Introduction & Timeline
Red is a color greatly associated with China and holds distinct symbolic meaning, traditionally and commonly representing power, love, fortune, and happiness. People would choose to dress up in red during important events and festivals. In A Chinese Girl in New York, when the clique of girls departed Shanghai to begin their education abroad, they all chose to wear red Chinese gowns, which were also known as qipao. They might never return to their hometown after studying abroad, thus their clothing choices seemed to be reflecting their beliefs and culture. While there was no doubt that qipao was a common apparel for women at that time period, it was interesting to see the four all chose red as the color of their clothing in such a significant moment. At the same time, Li Tung got the nickname China because she was wearing the purest red qipao. This leads to our discussion: why is red so uniquely associated with Chinese culture and what is the meaning behind red?

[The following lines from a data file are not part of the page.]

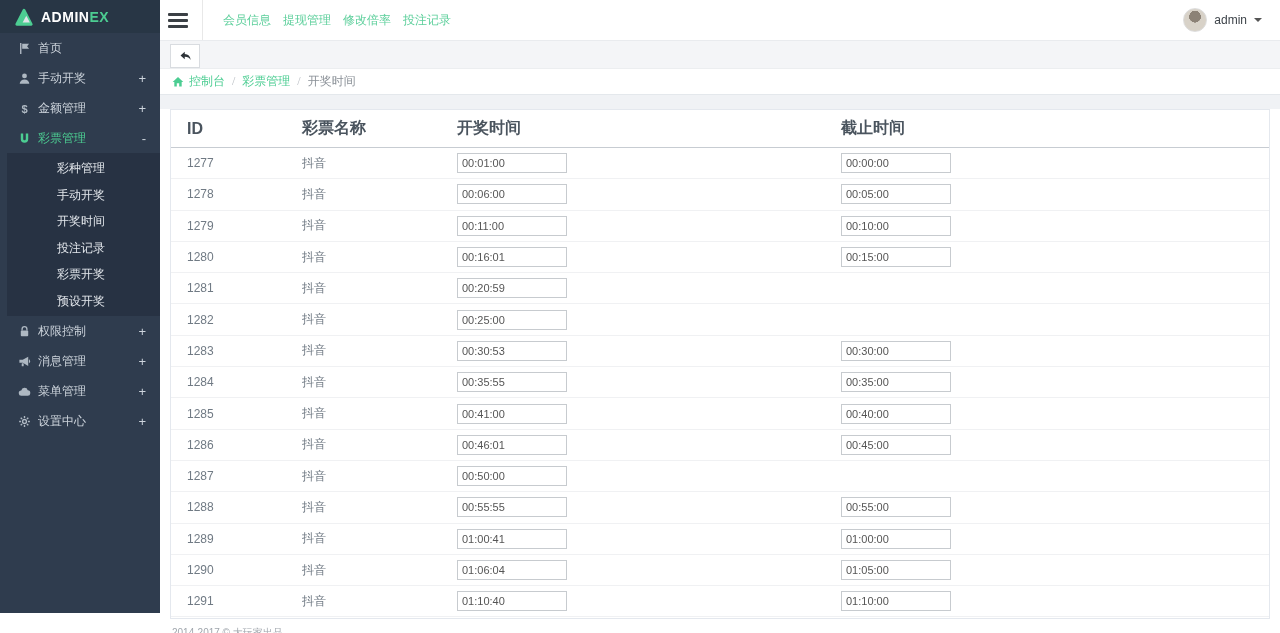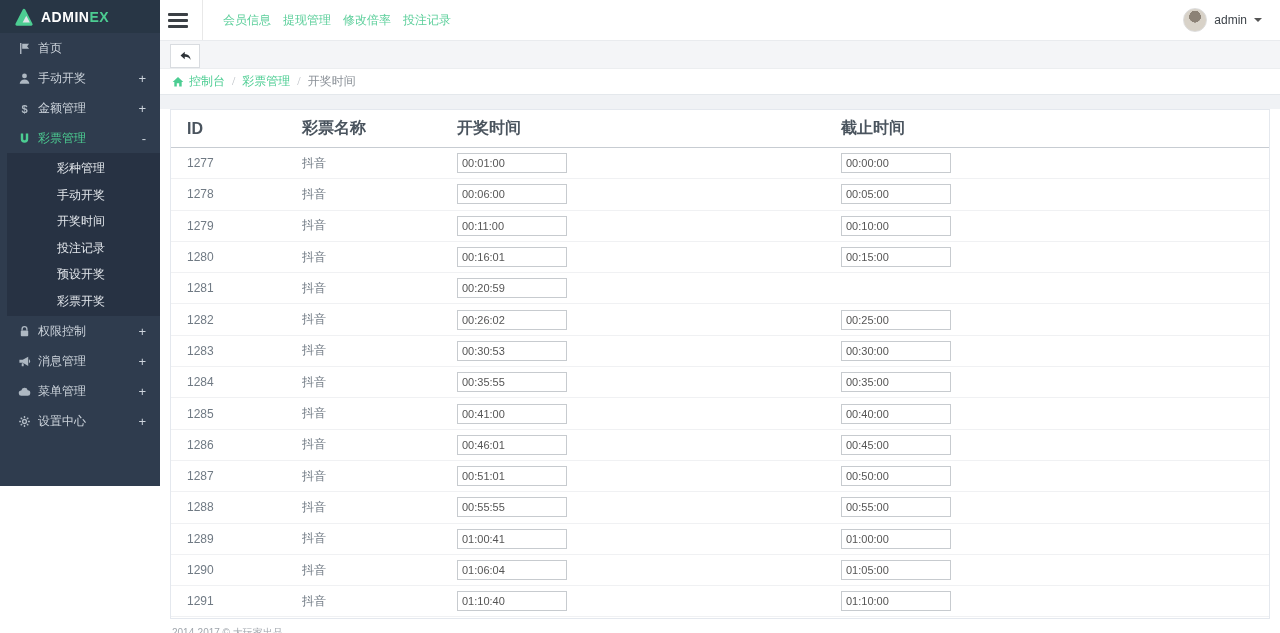--- a/index.html
+++ b/index.html
@@ -5,7 +5,7 @@
   html,body{margin:0;padding:0;width:1280px;height:633px;overflow:hidden;
     font-family:"Liberation Sans","DejaVu Sans",sans-serif;background:#fff;}
   
-  .sidebar{position:fixed;left:0;top:0;width:160px;height:486px;background:#2f3c4e;z-index:5;}
+  .sidebar{position:fixed;left:0;top:0;width:160px;height:613px;background:#2f3c4e;z-index:5;}
   .logo{height:33px;background:#283645;display:flex;align-items:center;padding-left:14px;}
   .logo-text{font-size:14px;font-weight:bold;color:#fff;letter-spacing:.5px;margin-left:7px;}
   .logo-text .accent{color:#4ccd92;}

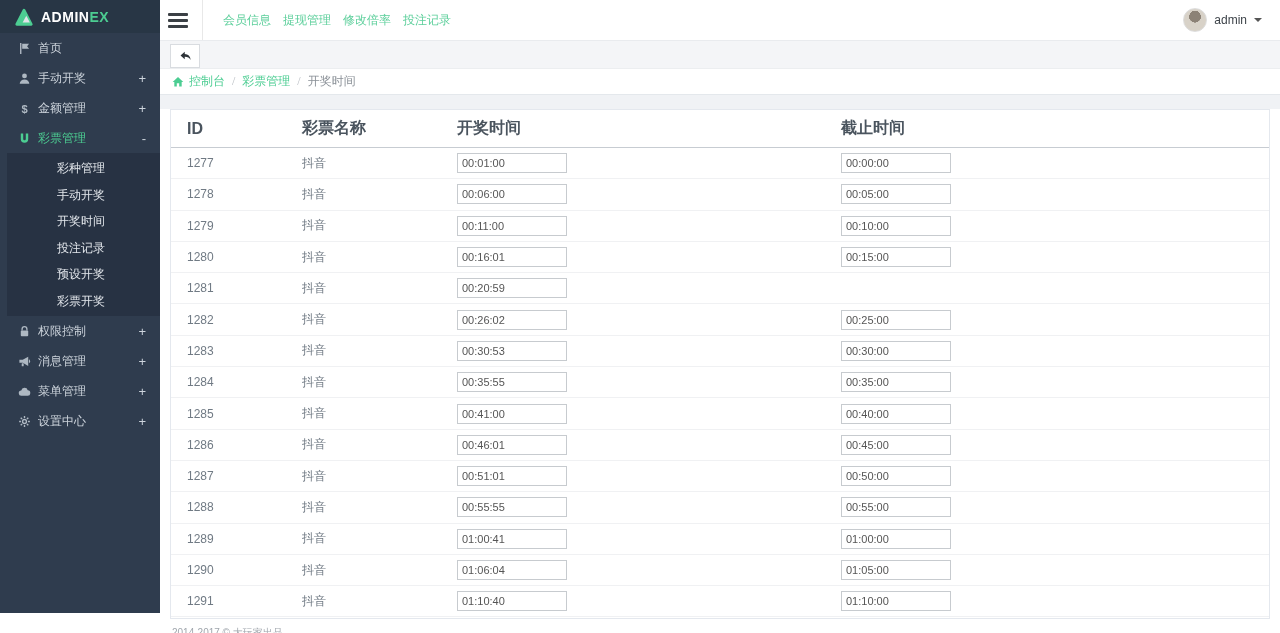--- a/index.html
+++ b/index.html
@@ -108,8 +108,8 @@
     <div class="sub-item">手动开奖</div>
     <div class="sub-item">开奖时间</div>
     <div class="sub-item">投注记录</div>
+    <div class="sub-item">彩票开奖</div>
     <div class="sub-item">预设开奖</div>
-    <div class="sub-item">彩票开奖</div>
   </div>
 
   <div class="nav-item">

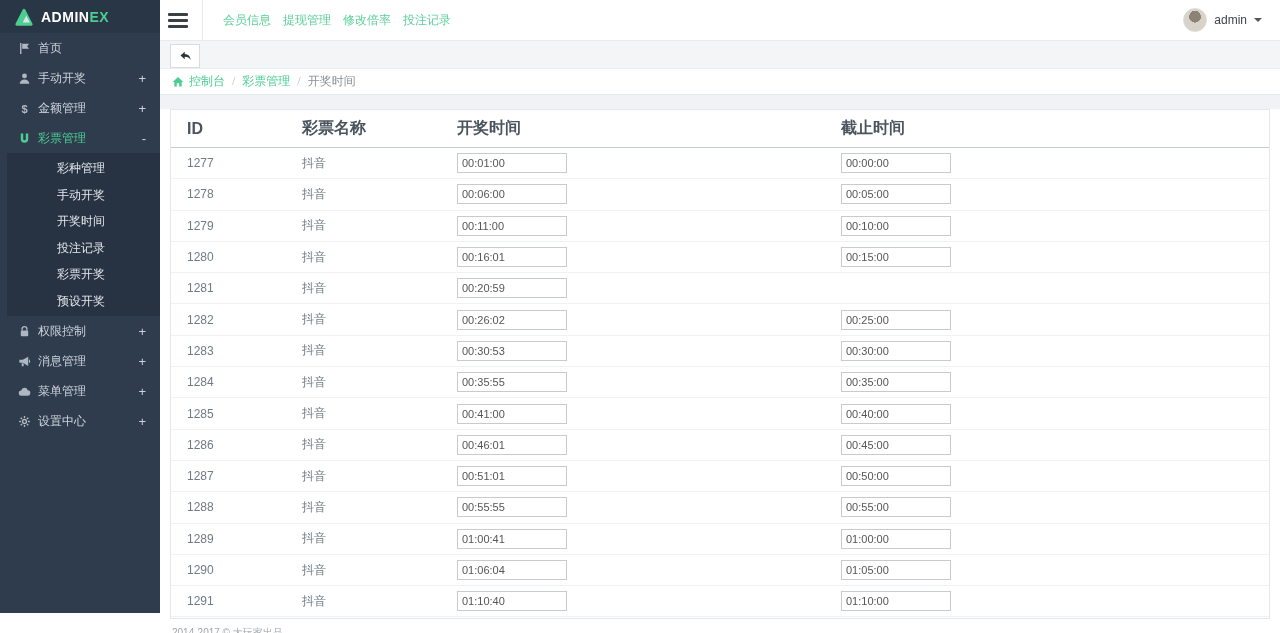--- a/index.html
+++ b/index.html
@@ -249,7 +249,6 @@
   <div class="trow">
     <div>1282</div>
     <div>抖音</div>
-    <div><input class="time-input" type="text" value="00:26:02" style=""></div>
     <div><input class="time-input" type="text" value="00:25:00" style=""></div>
   </div>
 

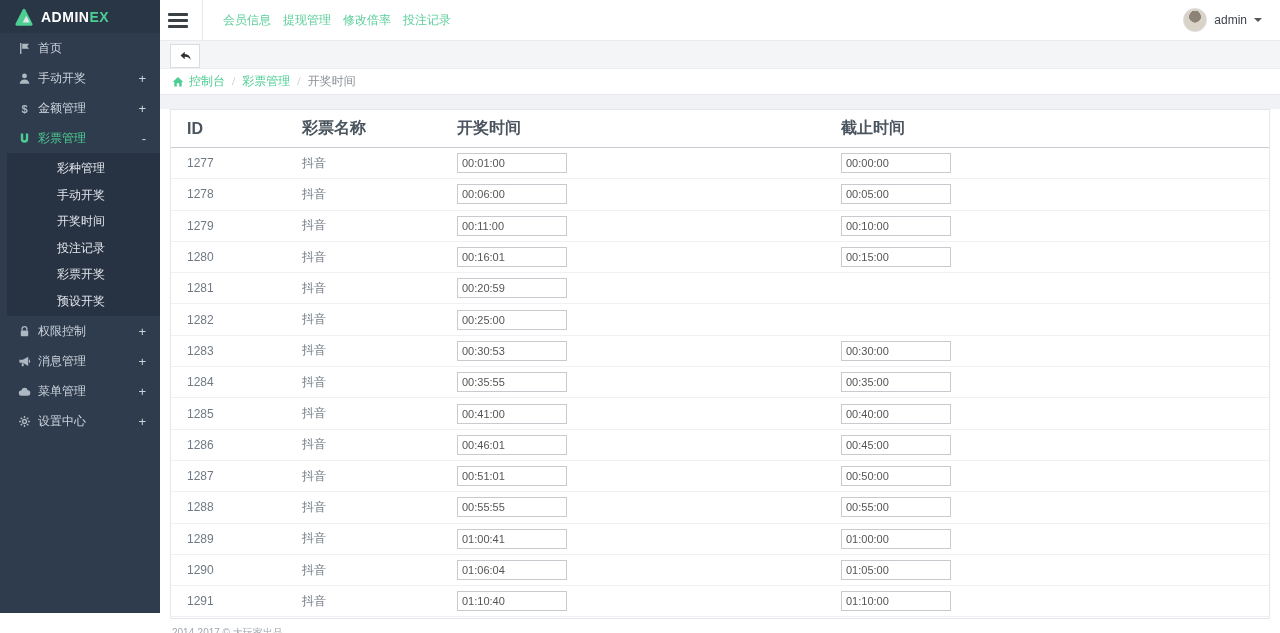--- a/index.html
+++ b/index.html
@@ -283,7 +283,6 @@
   <div class="trow">
     <div>1287</div>
     <div>抖音</div>
-    <div><input class="time-input" type="text" value="00:51:01" style=""></div>
     <div><input class="time-input" type="text" value="00:50:00" style=""></div>
   </div>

We will introduce different symbolic meanings of red in literature pieces chronologically. In addition to the representation of joy, blessing, and the traditional Chinese culture in A Chinese Girl in New York, red has always been the emblematic color of the Chinese Communist Party. In the 1960s, however, the Red Guards during the Cultural Revolution took the color red to an extreme worshipping of the Communist icon, even to an extent that dehumanized one another in the Chinese society. In the 1980s, Mo Yan captured the intense emotions associated with the color red, and used it as a universal theme in Red Sorghum, in both real and surreal senses. Subsequently, during the June Fourth Movement, student protesters connected red with self-sacrifices and rebellions against the Communist government. More recently, red was mentioned in the Migrant Worker Poetry as a metaphor for blood and labor exploitation.
A scene from the movie《最后的贵族》based on A Chinese Girl in New York.